Domingo, 12 de septiembre de 2010 | Hoy
Entre el experimento literario y el trip, el uruguayo Juan Carlos Mondragón inventa una ciudad anclada en el Río de la Plata y arma una seductora y compleja trama literaria.
Por Fernando Krapp
El Río de la Plata no existe. En serio: si se lo mira bien, no existe. No tiene orillas, no se puede navegar bien por temor a que los barcos encallen, por momentos es mar, por momentos río. Es una ilusión óptica. El cruce bizco y cloacal de dos ríos cuyos sedimentos vienen bajando desde la selva allá arriba y terminan en un mar con color a desecho que Juan Solís denominó Mar Dulce, antes de pasar a ser un dulce bocado él mismo. En fin, es ahí, en ese paisaje impreciso, donde el escritor uruguayo Juan Carlos Mondragón fundó una ciudad igual de imprecisa, de inexistente, de residual; igual de imaginaria. Y la llamó, entonces, Bruxelles.
Bruxelles Piano-Bar es un libro radiactivo. Para ser más precisos: no es fácil entrar en la última novela de Mondragón. El pacto de lectura que el narrador propone es el siguiente: el personaje principal, Leopoldo Cea, un periodista deprimido no sólo por el agobio de la realidad y la violencia de Estado que lo rodea, sino por un desequilibrio emocional que muchos llaman ruptura amorosa, conversa de igual a igual con un gato. No es la primera vez que la literatura hace hablar a un gato, claro está (ni será la última), pero es que el gato Teseo es a Leopoldo lo que Jesucristo a las anacoretas de la Edad Media: una aparición mística peluda producto de un encierro deliberado y el texto que leemos su testamento, su evangelio personal. Porque en lugar de exiliarse en Bruselas, Leopoldo trae Bruselas a Montevideo, e inicia un viaje de ida hacia su interior manejando por la ruta poceada de la memoria emotiva. Como si Leopoldo se encerrara en su casa con una dieta estricta a base de magdalenas horneadas con un poco de estupefacientes.

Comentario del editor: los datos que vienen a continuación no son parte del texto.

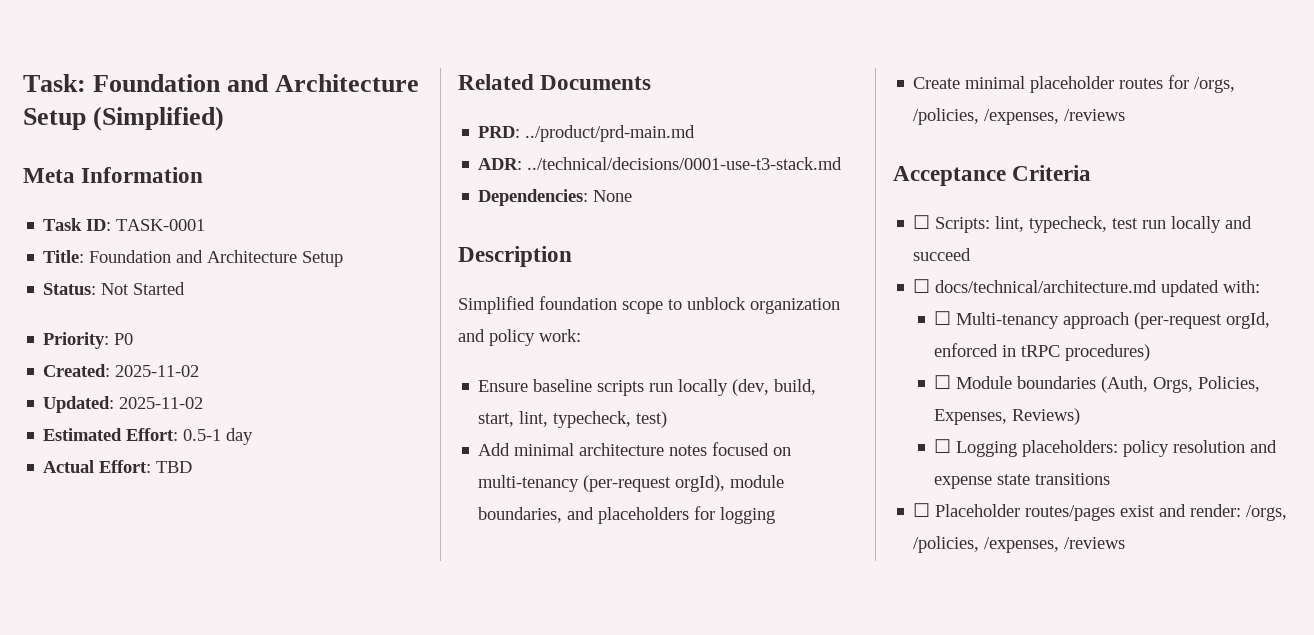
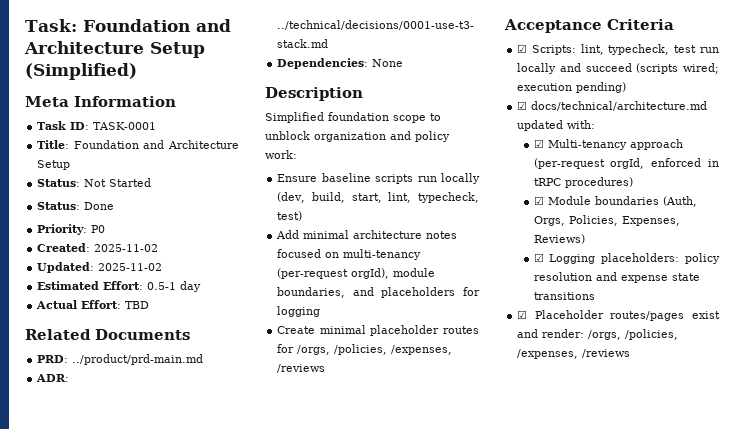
+ Status: Done
- ☐ Scripts: lint, typecheck, test run locally and succeed
- ☐ docs/technical/architecture.md updated with:
+ ☑ Scripts: lint, typecheck, test run locally and succeed (scripts wired; execution pending)
+ ☑ docs/technical/architecture.md updated with:
- ☐ Multi-tenancy approach (per-request orgId, enforced in tRPC procedures)
+ ☑ Multi-tenancy approach (per-request orgId, enforced in tRPC procedures)
- ☐ Module boundaries (Auth, Orgs, Policies, Expenses, Reviews)
+ ☑ Module boundaries (Auth, Orgs, Policies, Expenses, Reviews)
- ☐ Logging placeholders: policy resolution and expense state transitions
+ ☑ Logging placeholders: policy resolution and expense state transitions
- ☐ Placeholder routes/pages exist and render: /orgs, /policies, /expenses, /reviews
+ ☑ Placeholder routes/pages exist and render: /orgs, /policies, /expenses, /reviews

Si la literatura funda lugares, o zonas, con elementos más o menos reales, Mondragón se para del otro lado de la vereda (o de la otra orilla): funda un lugar con elementos imaginarios de lo más divergentes; la cultura popular, los ’70, el cine, la literatura universal clásica y moderna, la teoría literaria, mucho David Bowie. Y mientras Leopoldo Cea se hunde más en su periplo imaginativo, Bruxelles se destruye y reconstruye todo el tiempo, con nuevas citas y nuevas referencias a medida que el relato va ganando y perdiendo terreno. Porque en Bruxelles todo está permitido; la realidad y la ficción se funden en un mismo fondo de cocción mítico. Con un lenguaje entre erudito y arrabalero cargado de humor, y como en una buena tertulia de bar, la digresión en Mondragón deviene ética narrativa y el texto se vuelve textura; tejido absorbente que se chupa los hechos verdaderos nunca enunciados del todo. Ahí es donde la novela recuerda a los tratados fondistas de Thomas Pynchon: Bruxelles Piano-Bar construye un narrador que funciona como una primera persona, un personaje más que parece avanzar por delante de la acción dramática. No importa mucho qué se narra, mucho menos hacia dónde se dirige la narración; importa narrar a toda costa como si el mundo se acabara. Importa eso: la materia de la novela y no tanto la novela en sí. Mondragón crea una voz textual que se yergue más allá de todo verosímil y funciona como un guía turístico alucinado, pasado de pepa, que nos lleva a recorrer un lugar que creemos reconocer pero no podemos recordar bien, un lugar que bien podría estar ubicado en el medio de un río sin orillas, o mejor dicho, olvidado debajo del Río de la Plata, como una Atlántida residual y mítica, mientras afuera (o arriba, donde sea) se escuchan los ecos de las balas, los gritos de los muertos; esa banda de sonido que resuena en toda la historia latinoamericana.